Clive Bunden waited for years to marry his mother-in-law as the laws did not allow them to unite.
Some relationships take unexpected turns and may not be easily acceptable to the public. Clive Bunden and his wife Brenda's relationship is weird to many as it is against conventional beliefs. Before marrying Brenda, Clive was married to her daughter, Irene.
According to Mirror, Clive got married to Irene in 1977 though his mother-in-law Brenda was not a big fan of him. The couple went on to have two daughters, Sarah and Tanya. However, their relationship ended after eight years. The events that followed were just unexpected. Clive took Brenda out and their dynamics changed over a couple of drinks.
“We fell in love. One night, he took me for a drink and we ended up kissing," recalled Brenda. Their relationship shocked Irene. She claimed that her mother betrayed her and stated, "I don’t know who my mum is anymore. Clive has split our family. I’ll never forgive him.”
Meanwhile, the love birds decided to tie the knot in 1997 but Clive got arrested.
The authorities told him there was a “lawful impediment” to marrying his former mother-in-law. They further added that he could go to prison for up to seven years. The couple was heartbroken after knowing that the law prevented them from uniting. However, they were not planning to give up on their dream of getting married. Brenda changed her surname to Clive and he began campaigning to alter the 500-year-old law.
"I thought we should be married because we had been through everything together. We were being stopped unfairly. I didn’t think it was right, so I wanted to change it," said Clive, according to Mirror Online.
Fortunately, after 10 years, the laws were finally altered. The 65-year-old did not wait long to propose to Brenda. “I remember when we heard the news on the TV, in September 2005. I went down on one knee straight away and proposed to Brenda. I had tears in my eyes," said Clive, according to Mirror Online.
On March 17, 2007, the couple officially said their "I dos" and became husband and wife. They tied the knot at Warrington register office, the same place Clive married Irene.
The couple's decision to get married was not supported by their families. Nobody attended the wedding or congratulated them except for a distant relative, who sent a card.
Man marries his own mother-in-law after divorcing his wife of eight years https://t.co/nncQUdEPXR— Busitechnews.com (@thekillerpunch1) September 17, 2020
"It was a very emotional day. It had been a struggle to get to that point but it was a wonderful day and we will always remember it," said Clive. Brenda added, "Our families didn’t come because they didn’t agree with it. But all we cared about was being with each other.”
The couple even went on a honeymoon to Spain. Thinking about his married life with Brenda, Clive stated, "Marriage to Brenda has definitely changed me. I felt different straight away. I was more relaxed. Until we got married I felt something was missing."

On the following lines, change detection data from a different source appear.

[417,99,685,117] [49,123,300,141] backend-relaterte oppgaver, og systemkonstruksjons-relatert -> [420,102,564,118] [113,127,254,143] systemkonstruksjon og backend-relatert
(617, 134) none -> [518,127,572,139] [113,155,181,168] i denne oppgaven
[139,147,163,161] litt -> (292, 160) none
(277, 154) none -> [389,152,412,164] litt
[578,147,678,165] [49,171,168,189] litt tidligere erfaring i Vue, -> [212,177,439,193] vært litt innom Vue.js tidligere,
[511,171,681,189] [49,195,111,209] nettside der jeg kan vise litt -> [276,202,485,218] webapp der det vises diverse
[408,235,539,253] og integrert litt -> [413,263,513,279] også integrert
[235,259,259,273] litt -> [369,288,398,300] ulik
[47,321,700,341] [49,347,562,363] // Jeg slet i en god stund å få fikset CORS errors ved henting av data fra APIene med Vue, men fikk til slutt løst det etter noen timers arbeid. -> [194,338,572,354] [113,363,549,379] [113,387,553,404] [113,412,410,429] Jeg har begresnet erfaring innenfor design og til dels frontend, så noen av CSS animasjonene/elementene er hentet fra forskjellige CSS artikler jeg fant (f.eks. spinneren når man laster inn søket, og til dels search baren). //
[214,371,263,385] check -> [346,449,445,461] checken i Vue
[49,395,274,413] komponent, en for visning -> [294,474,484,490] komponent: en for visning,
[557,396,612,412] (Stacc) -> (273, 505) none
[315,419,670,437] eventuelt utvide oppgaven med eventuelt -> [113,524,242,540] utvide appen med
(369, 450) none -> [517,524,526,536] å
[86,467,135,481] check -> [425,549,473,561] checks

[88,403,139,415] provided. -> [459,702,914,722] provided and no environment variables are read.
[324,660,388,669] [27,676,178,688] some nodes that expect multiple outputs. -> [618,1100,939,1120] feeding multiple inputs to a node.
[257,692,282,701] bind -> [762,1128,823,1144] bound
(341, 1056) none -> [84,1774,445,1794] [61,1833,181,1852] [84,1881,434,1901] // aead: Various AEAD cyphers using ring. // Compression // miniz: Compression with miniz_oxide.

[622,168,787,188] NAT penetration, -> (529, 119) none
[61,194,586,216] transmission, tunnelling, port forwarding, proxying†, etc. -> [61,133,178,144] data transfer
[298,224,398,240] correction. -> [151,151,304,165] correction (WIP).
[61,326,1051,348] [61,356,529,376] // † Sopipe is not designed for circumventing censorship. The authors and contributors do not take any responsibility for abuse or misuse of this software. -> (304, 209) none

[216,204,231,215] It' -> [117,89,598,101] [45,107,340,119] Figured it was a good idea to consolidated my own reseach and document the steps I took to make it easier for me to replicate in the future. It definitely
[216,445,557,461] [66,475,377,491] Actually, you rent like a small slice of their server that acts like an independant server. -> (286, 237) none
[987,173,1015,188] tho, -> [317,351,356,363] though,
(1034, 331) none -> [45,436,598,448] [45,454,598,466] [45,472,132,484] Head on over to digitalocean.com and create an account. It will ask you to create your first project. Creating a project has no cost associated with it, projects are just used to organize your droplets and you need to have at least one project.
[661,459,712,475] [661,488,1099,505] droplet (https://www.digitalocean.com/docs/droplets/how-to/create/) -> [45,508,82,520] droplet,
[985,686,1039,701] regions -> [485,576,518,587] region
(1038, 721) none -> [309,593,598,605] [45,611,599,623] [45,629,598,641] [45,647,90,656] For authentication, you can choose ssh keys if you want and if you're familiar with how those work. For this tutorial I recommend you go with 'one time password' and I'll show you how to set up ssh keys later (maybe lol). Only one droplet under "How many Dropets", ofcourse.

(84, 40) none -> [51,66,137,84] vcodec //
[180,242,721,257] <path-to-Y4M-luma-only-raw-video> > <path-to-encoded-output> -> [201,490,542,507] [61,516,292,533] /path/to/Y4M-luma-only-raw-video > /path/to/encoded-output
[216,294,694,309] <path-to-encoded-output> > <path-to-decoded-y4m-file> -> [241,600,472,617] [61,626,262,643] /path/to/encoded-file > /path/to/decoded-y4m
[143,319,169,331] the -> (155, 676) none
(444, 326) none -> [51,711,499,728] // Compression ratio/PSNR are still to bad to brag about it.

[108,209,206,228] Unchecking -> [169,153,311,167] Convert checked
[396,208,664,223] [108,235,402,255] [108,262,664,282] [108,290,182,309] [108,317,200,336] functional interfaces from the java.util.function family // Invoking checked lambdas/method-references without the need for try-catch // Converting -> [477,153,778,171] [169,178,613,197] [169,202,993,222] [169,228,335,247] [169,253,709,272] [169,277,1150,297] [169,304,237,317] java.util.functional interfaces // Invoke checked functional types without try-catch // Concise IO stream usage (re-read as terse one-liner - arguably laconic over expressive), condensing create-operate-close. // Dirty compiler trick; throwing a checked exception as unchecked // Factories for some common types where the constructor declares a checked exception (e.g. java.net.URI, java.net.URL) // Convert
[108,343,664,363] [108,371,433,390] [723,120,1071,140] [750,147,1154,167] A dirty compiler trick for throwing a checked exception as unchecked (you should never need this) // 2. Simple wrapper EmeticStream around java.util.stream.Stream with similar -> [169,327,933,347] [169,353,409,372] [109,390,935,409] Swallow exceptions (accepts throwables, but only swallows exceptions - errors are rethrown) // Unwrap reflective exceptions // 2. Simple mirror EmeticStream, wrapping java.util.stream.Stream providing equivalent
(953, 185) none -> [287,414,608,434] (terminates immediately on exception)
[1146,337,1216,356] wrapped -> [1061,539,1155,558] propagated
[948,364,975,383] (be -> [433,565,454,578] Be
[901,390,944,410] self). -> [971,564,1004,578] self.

He added, “We’ve been through a lot so to come out of it the other end is an achievement. What made it perfect for me is we can be on our own all day and still get along. We would do it all again.”
Brenda credits her husband for taking care of her. She also recalled how she did not approve of him when he was seeing her daughter. “Clive is caring and lovable and he looks after me very well. He does have some bad habits. His nail-biting drives me mad. I still joke about how much I disliked him when he was going out with my daughter and became my son-in-law." She added, "We don’t go out of our way to tell strangers how we met and when we do they don’t believe us. A lot of people thought it wouldn’t last but we can’t live without each other.”
Earlier this year, Brenda faced some health issues but Clive stood by her. “Oxygen wasn’t getting to my heart and they had to put a pacemaker in. Thankfully, I’m doing smashing now. Clive’s my carer – he does everything for me. We’re still so happy," said the 77-year-old. The couple is moving forward even though their family still oppose their union.